Getting Started with SIMD

Atharva Dubey
3 min readJul 31, 2021

In the previous post, I had started with SIMD and had dived into the assembly code generated and had shown its benefits in terms of the assembly code generated, i.e in terms of the number of instructions. But that does not really portray how fast SIMD actually is. In this post, I would implement vector addition using SIMD instruction and compare the runtime of a non vectorized loop. Please note that the SIMD functions used are for the x86 architecture(AVX2 to be precise).

SIMD Nomenclature

As you must know, SIMD functions are not really named in a user-friendly manner. So before writing SIMD code, let’s get a little familiar with how SIMD functions are named.

Every SIMD function is named as follows — _mm_<operation>_<suffix>where <operationis the operation being performed like add, sub, mul, etc. Suffix denotes the datatype being used. s or no suffix is for float, d for double. If there is an i present in the name, which implies it expects a signed integer representation. The whole list can be found at — https://software.intel.com/content/www/us/en/develop/documentation/cpp-compiler-developer-guide-and-reference/top/compiler-reference/intrinsics/naming-and-usage-syntax.html.

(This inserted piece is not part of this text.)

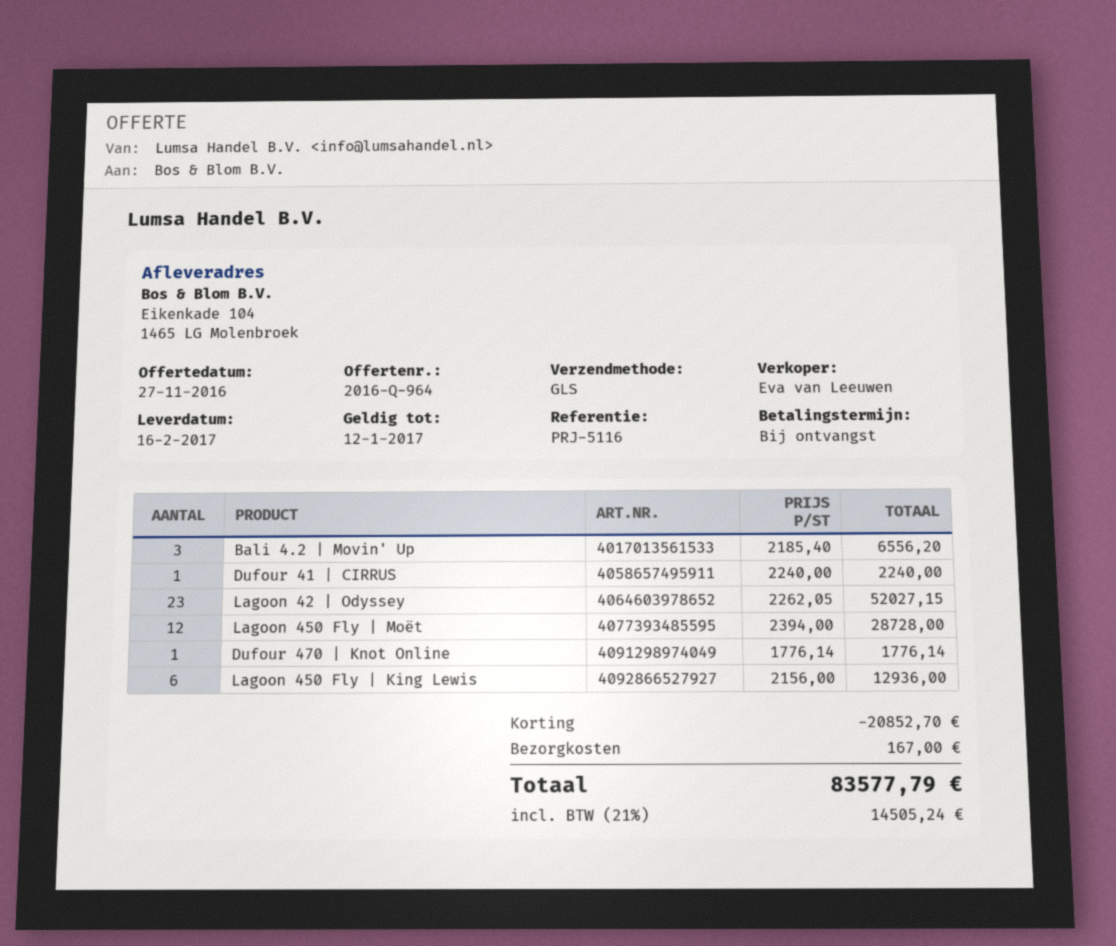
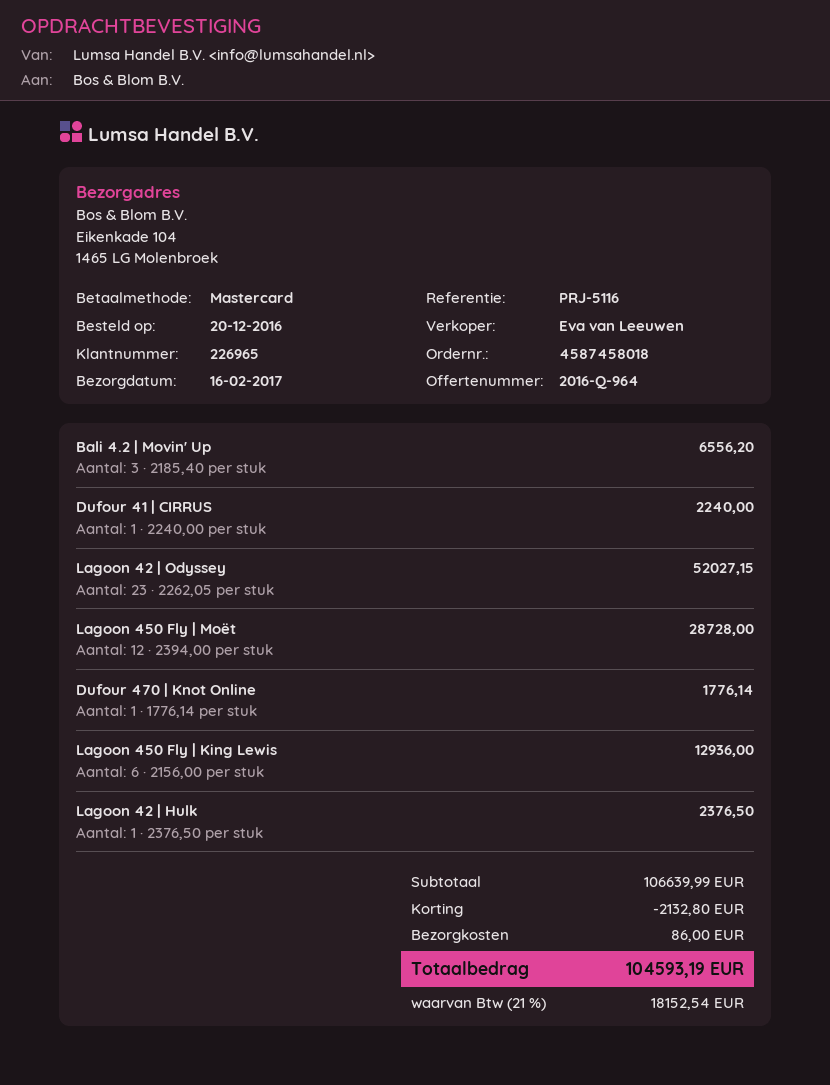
Lagoon 42 | Hulk: none -> 1 x 2376.50 = 2376.50
discount: 20852.70 -> 2132.80
shipping: 167.00 -> 86.00
tax: 21% = 14505.24 -> 21% = 18152.54
total: 83577.79 -> 104593.19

Firstly, let’s see how to load the data into the SIMD registers. Firstly, create an array

size_t size = 1 << 14;
auto matA = (float*)aligned_alloc(32, size * size * sizeof(float));
__m256 a_simd = _mm256_load_ps(matA);

Right of the bat, one must have noticed the use of aligned_alloc. So what is this aligned memory? Consider a struct which is defined as —

typdef struct ExampleStruct{
char b;
int a;
short c;

}

Modern processors read data with the restriction in place that the memory access would be performed at the granularity and the alignment of its word size. Processors have multiple levels of hierarchies and the data must be pulled through all of them. Whenever unaligned memory access is performed (if it were even possible), the processor will read multiple words; it will read each word of memory that your requested memory straddles. Thus, this essentially leads to 2x the number of memory reads/writes. Therefore, it can be slower to read 1 byte than reading 4 bytes.

Coming back to the ExampleStruct, Assume the memory 0x0000. One might think the variable a might start at 0x0001 and then c be from 0x0005. Such memory alignment might take place where the data is compressed for transmission efficiency. However not efficient. This is because if you request the next 32 bits from 0x0001, the processor will start from 0x0000 in the register, left shift 1 byte, and then read again from 0x0004. Therefore this cannot be done in one cycle.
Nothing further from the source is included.